The description is a single sentence, but it includes the full return structure inline, which is somewhat dense. It is efficient but could be more readable. No unnecessary words.

Shorter descriptions cost fewer tokens and are easier for agents to parse. Every sentence should earn its place.

Completeness4/5

Given the tool's complexity, does the description cover enough for an agent to succeed on first attempt?

With no output schema, the description provides the return format, which is essential. It covers purpose and output but omits error handling or pagination. Overall sufficient for a read-only historical tool.

Complex tools with many parameters or behaviors need more documentation. Simple tools need less. This dimension scales expectations accordingly.

Parameters3/5

Does the description clarify parameter syntax, constraints, interactions, or defaults beyond what the schema provides?

The input schema has 100% coverage with descriptions for all three parameters. The description merely echoes 'by period and category' without adding new meaning or format constraints. Baseline 3 is appropriate.

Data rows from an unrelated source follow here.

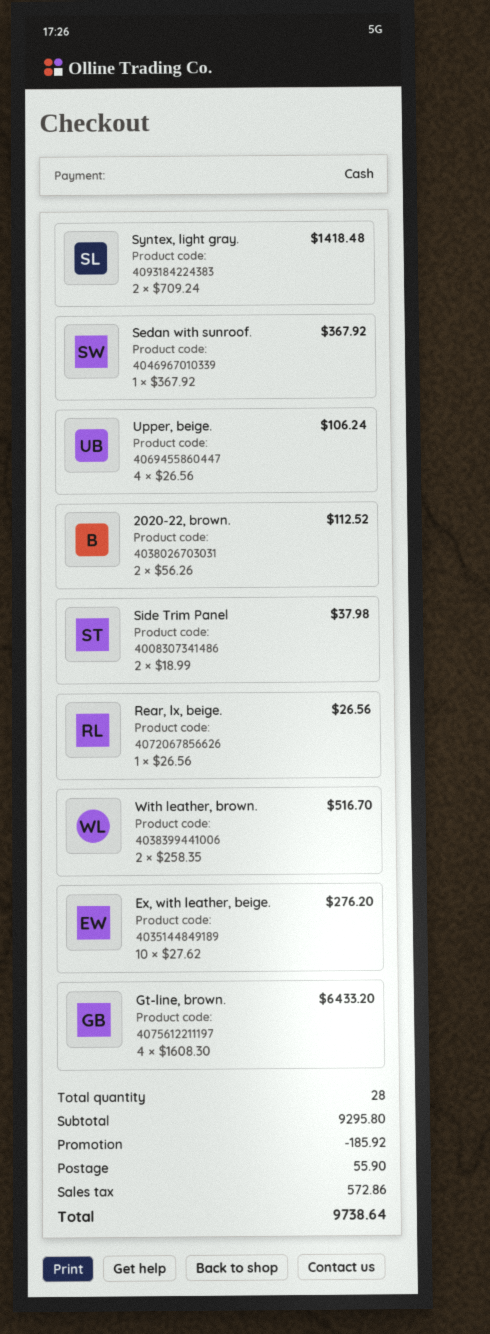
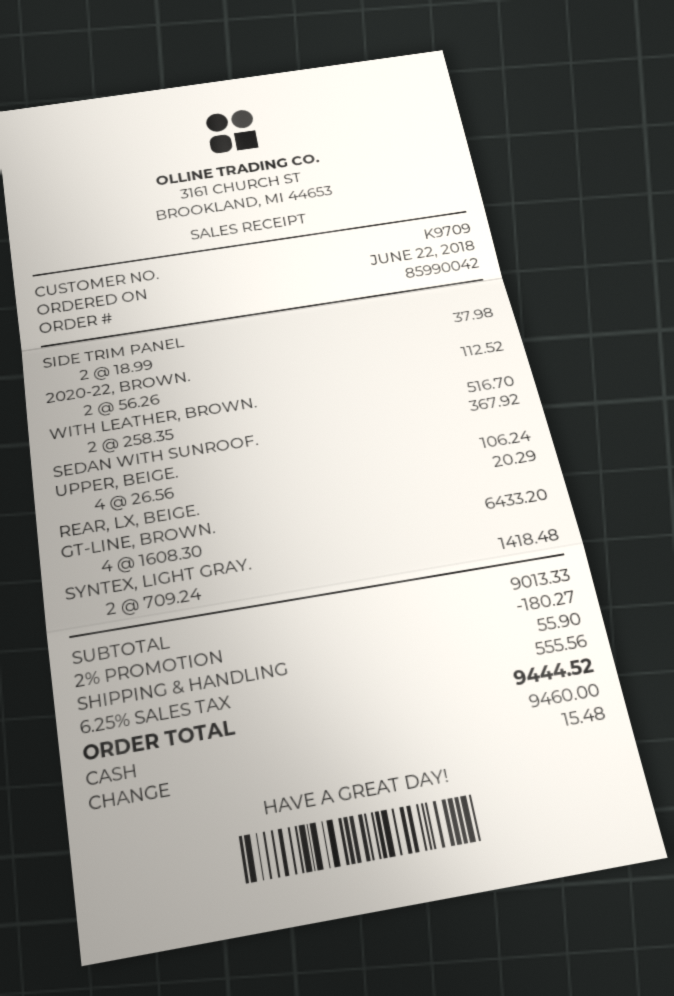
Rear, lx, beige.: 1 x 26.56 = 26.56 -> 1 x 20.29 = 20.29
Ex, with leather, beige.: 10 x 27.62 = 276.20 -> none
subtotal: 9295.80 -> 9013.33
discount: 185.92 -> 180.27
tax: 572.86 -> 555.56
total: 9738.64 -> 9444.52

Input schemas describe structure but not intent. Descriptions should explain non-obvious parameter relationships and valid value ranges.

Purpose5/5

Does the description clearly state what the tool does and how it differs from similar tools?

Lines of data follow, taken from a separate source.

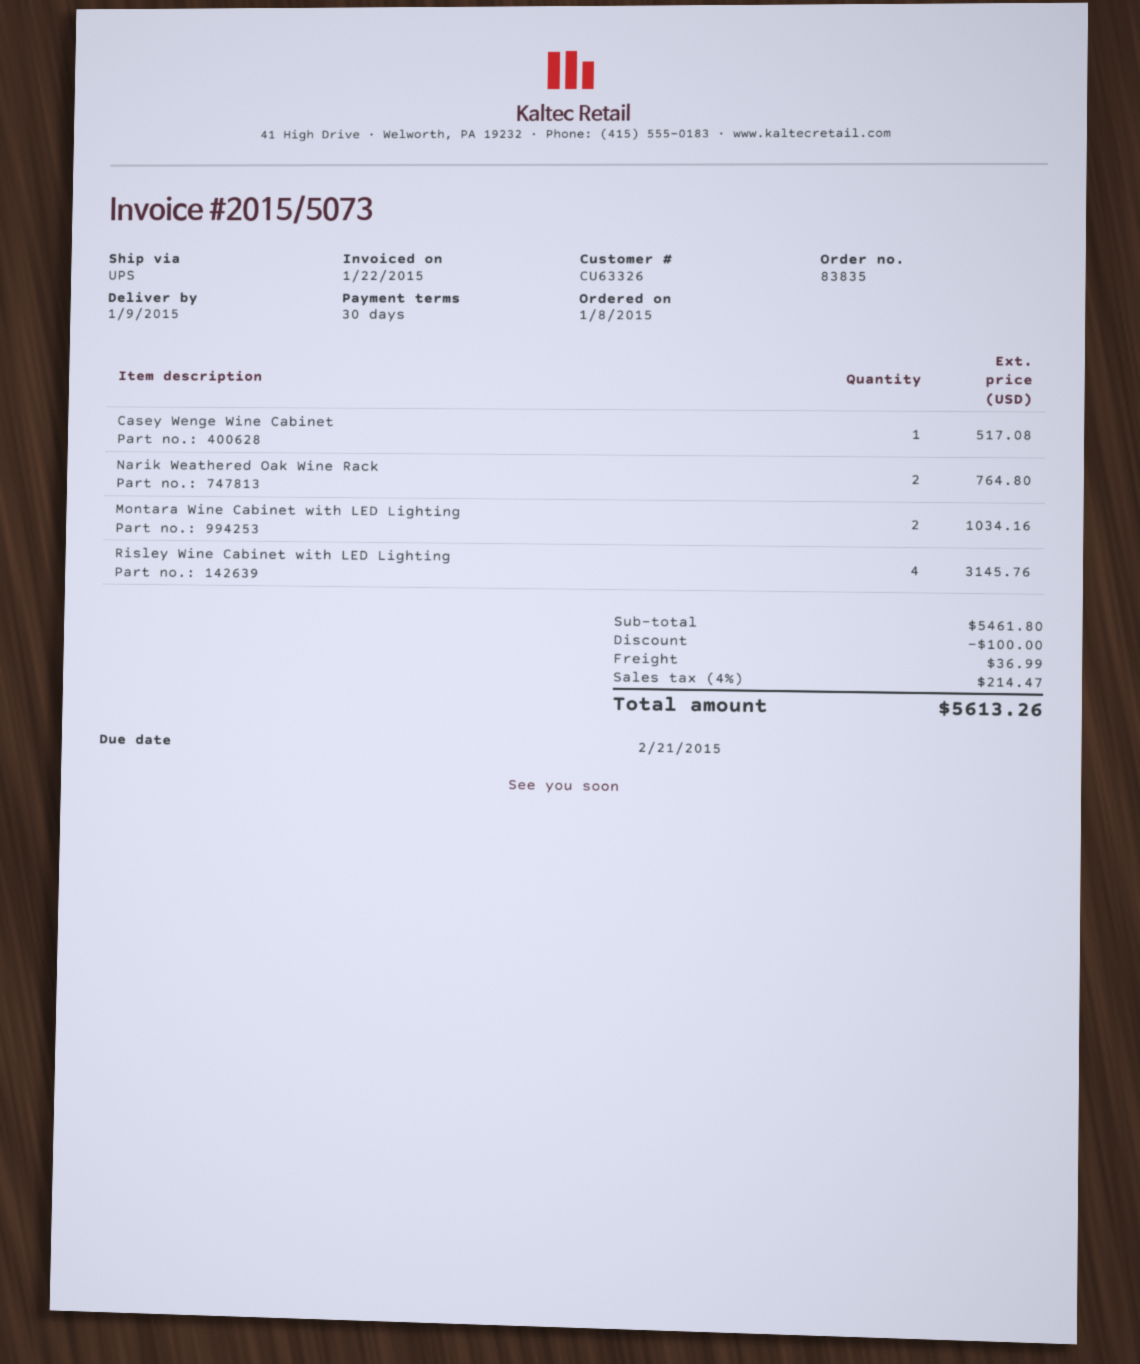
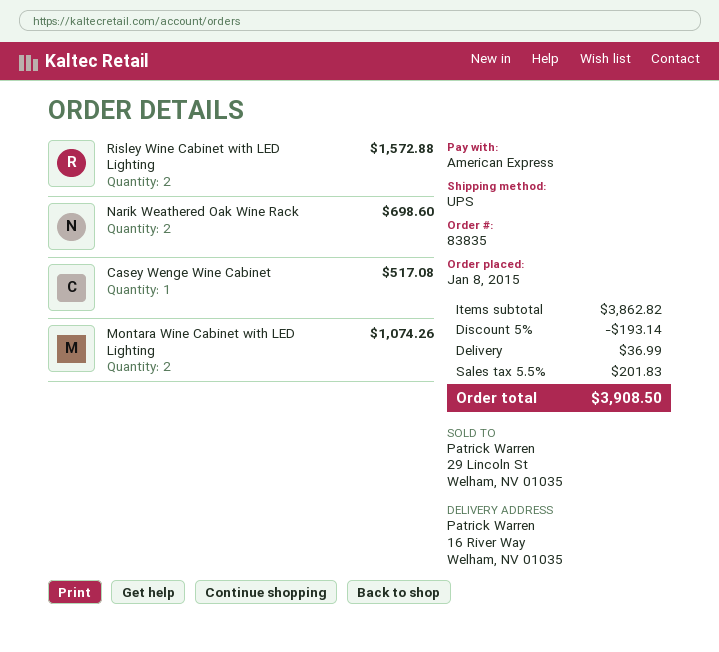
Narik Weathered Oak Wine Rack: 2 for 764.80 -> 2 for 698.60
Montara Wine Cabinet with LED Lighting: 2 for 1034.16 -> 2 for 1074.26
Risley Wine Cabinet with LED Lighting: 4 for 3145.76 -> 2 for 1572.88
subtotal: 5461.80 -> 3862.82
discount: 100.00 -> 193.14
tax: 4% = 214.47 -> 5.5% = 201.83
total: 5613.26 -> 3908.50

The description clearly specifies the verb 'Get' and the resource 'historical business segment revenue trends'. It distinguishes from the sibling 'business_segments' by emphasizing historical data, and mentions filtering by period and category.

Agents choose between tools based on descriptions. A clear purpose with a specific verb and resource helps agents select the right tool.

Usage Guidelines3/5

Does the description explain when to use this tool, when not to, or what alternatives exist?

The description implies usage for historical data but does not explicitly state when to use this tool versus alternatives. No guidance on when not to use it or which sibling tools to choose for current data.

Agents often have multiple tools that could apply. Explicit usage guidance like "use X instead of Y when Z" prevents misuse.